Exact reproduction of every record is required, and pictures are to be excluded.
━━━━━━━━━━━━━━━━
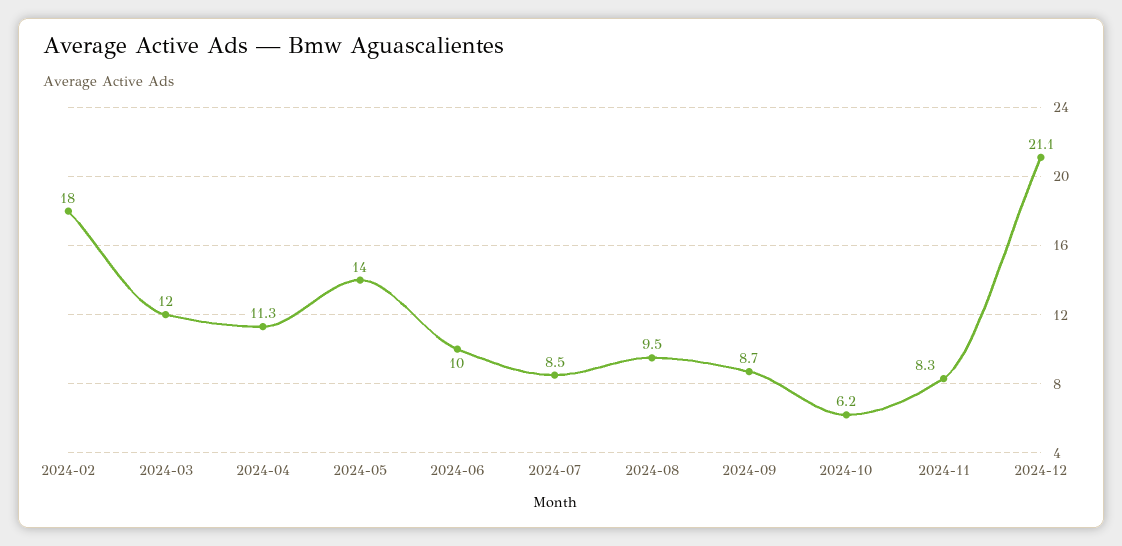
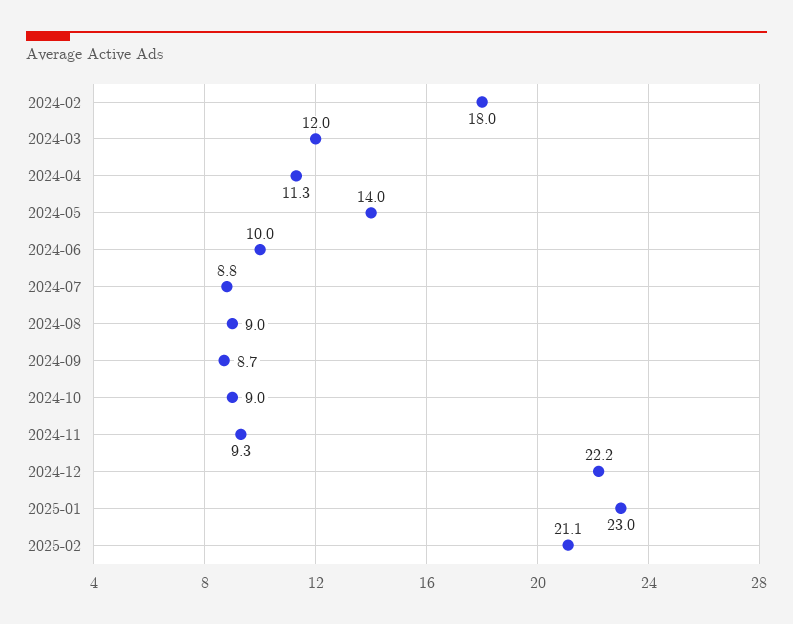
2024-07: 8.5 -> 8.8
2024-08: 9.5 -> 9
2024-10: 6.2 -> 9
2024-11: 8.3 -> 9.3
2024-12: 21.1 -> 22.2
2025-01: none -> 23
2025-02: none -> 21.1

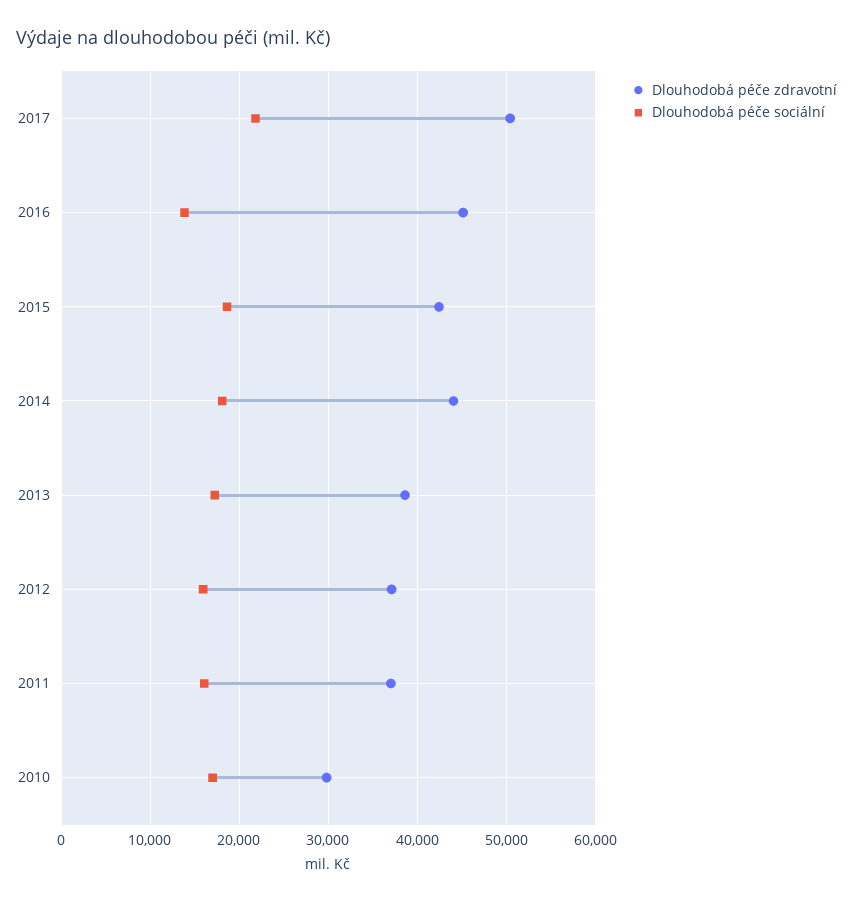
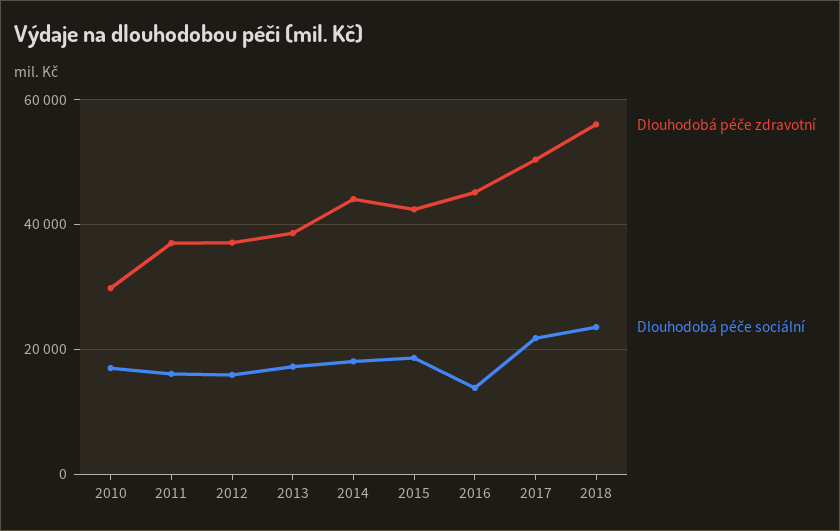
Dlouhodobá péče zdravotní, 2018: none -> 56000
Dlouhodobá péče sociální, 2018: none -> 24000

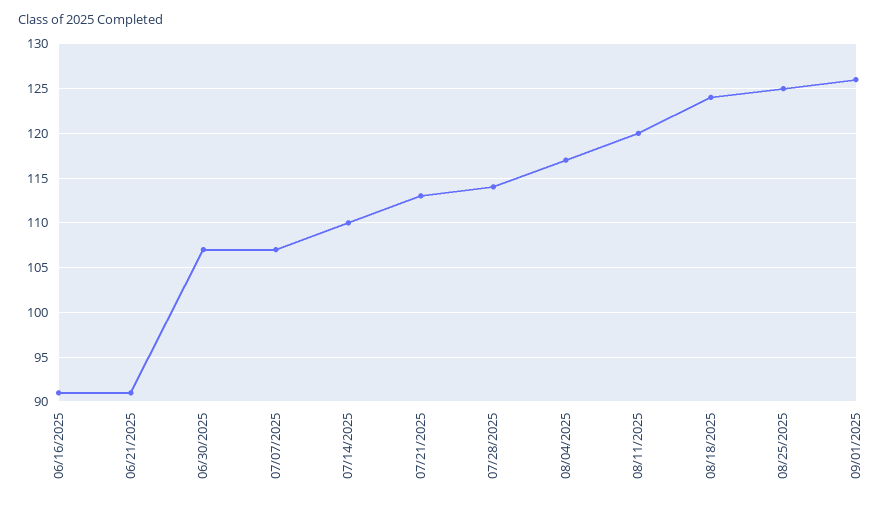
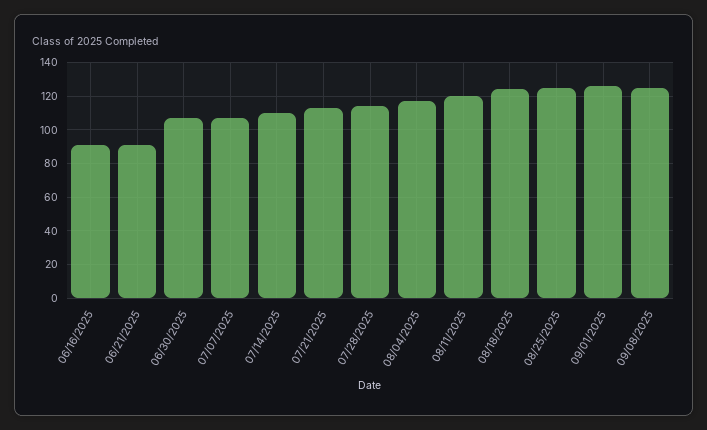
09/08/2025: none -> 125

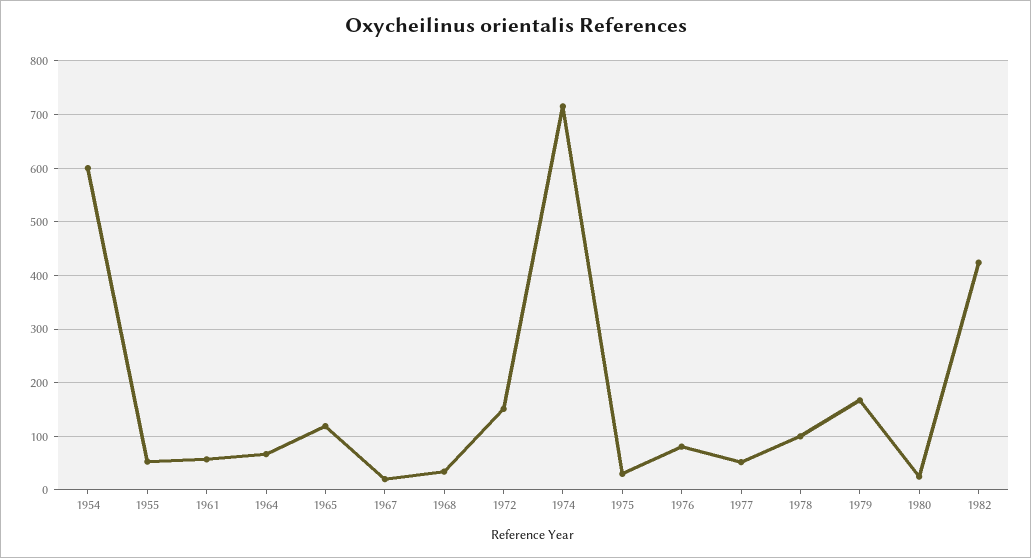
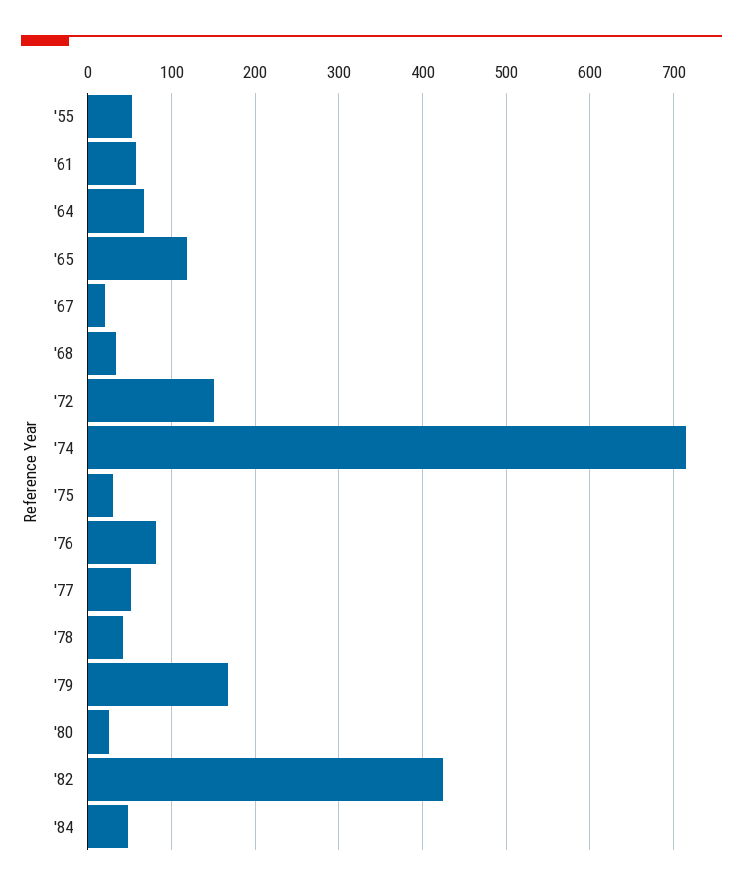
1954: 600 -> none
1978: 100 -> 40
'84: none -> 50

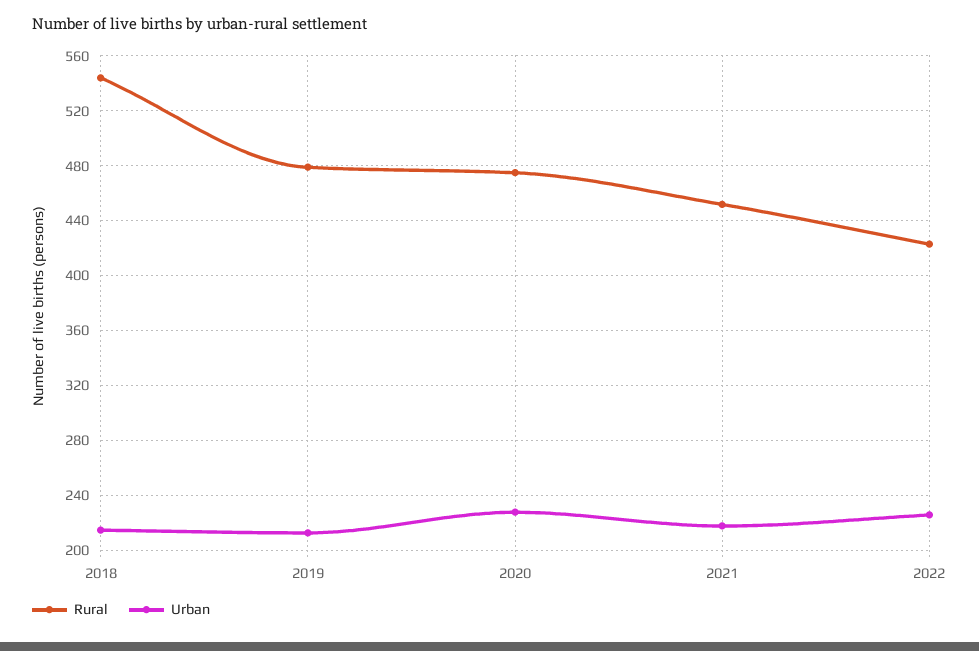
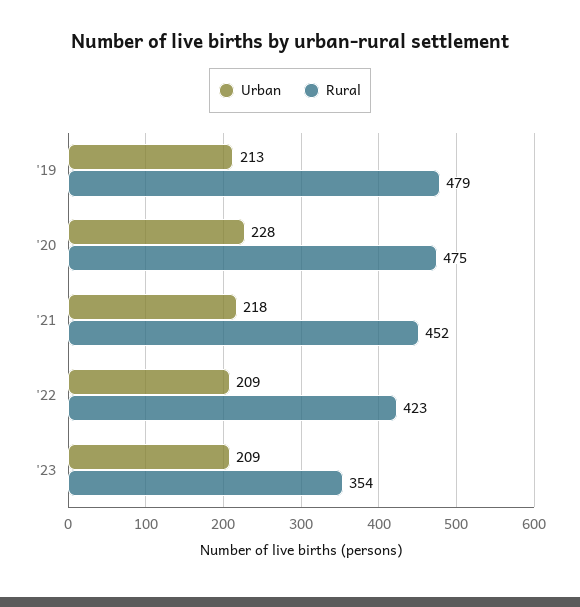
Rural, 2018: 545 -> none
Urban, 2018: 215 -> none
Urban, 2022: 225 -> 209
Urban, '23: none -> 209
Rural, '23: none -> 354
━━━━━━━━━━━━━━━━
• RESPONSE TO THE TASK
2024-07: 8.5 -> 8.8
2024-08: 9.5 -> 9
2024-10: 6.2 -> 9
2024-11: 8.3 -> 9.3
2024-12: 21.1 -> 22.2
2025-01: none -> 23
2025-02: none -> 21.1

Dlouhodobá péče zdravotní, 2018: none -> 56000
Dlouhodobá péče sociální, 2018: none -> 24000

09/08/2025: none -> 125

1954: 600 -> none
1978: 100 -> 40
'84: none -> 50

Rural, 2018: 545 -> none
Urban, 2018: 215 -> none
Urban, 2022: 225 -> 209
Urban, '23: none -> 209
Rural, '23: none -> 354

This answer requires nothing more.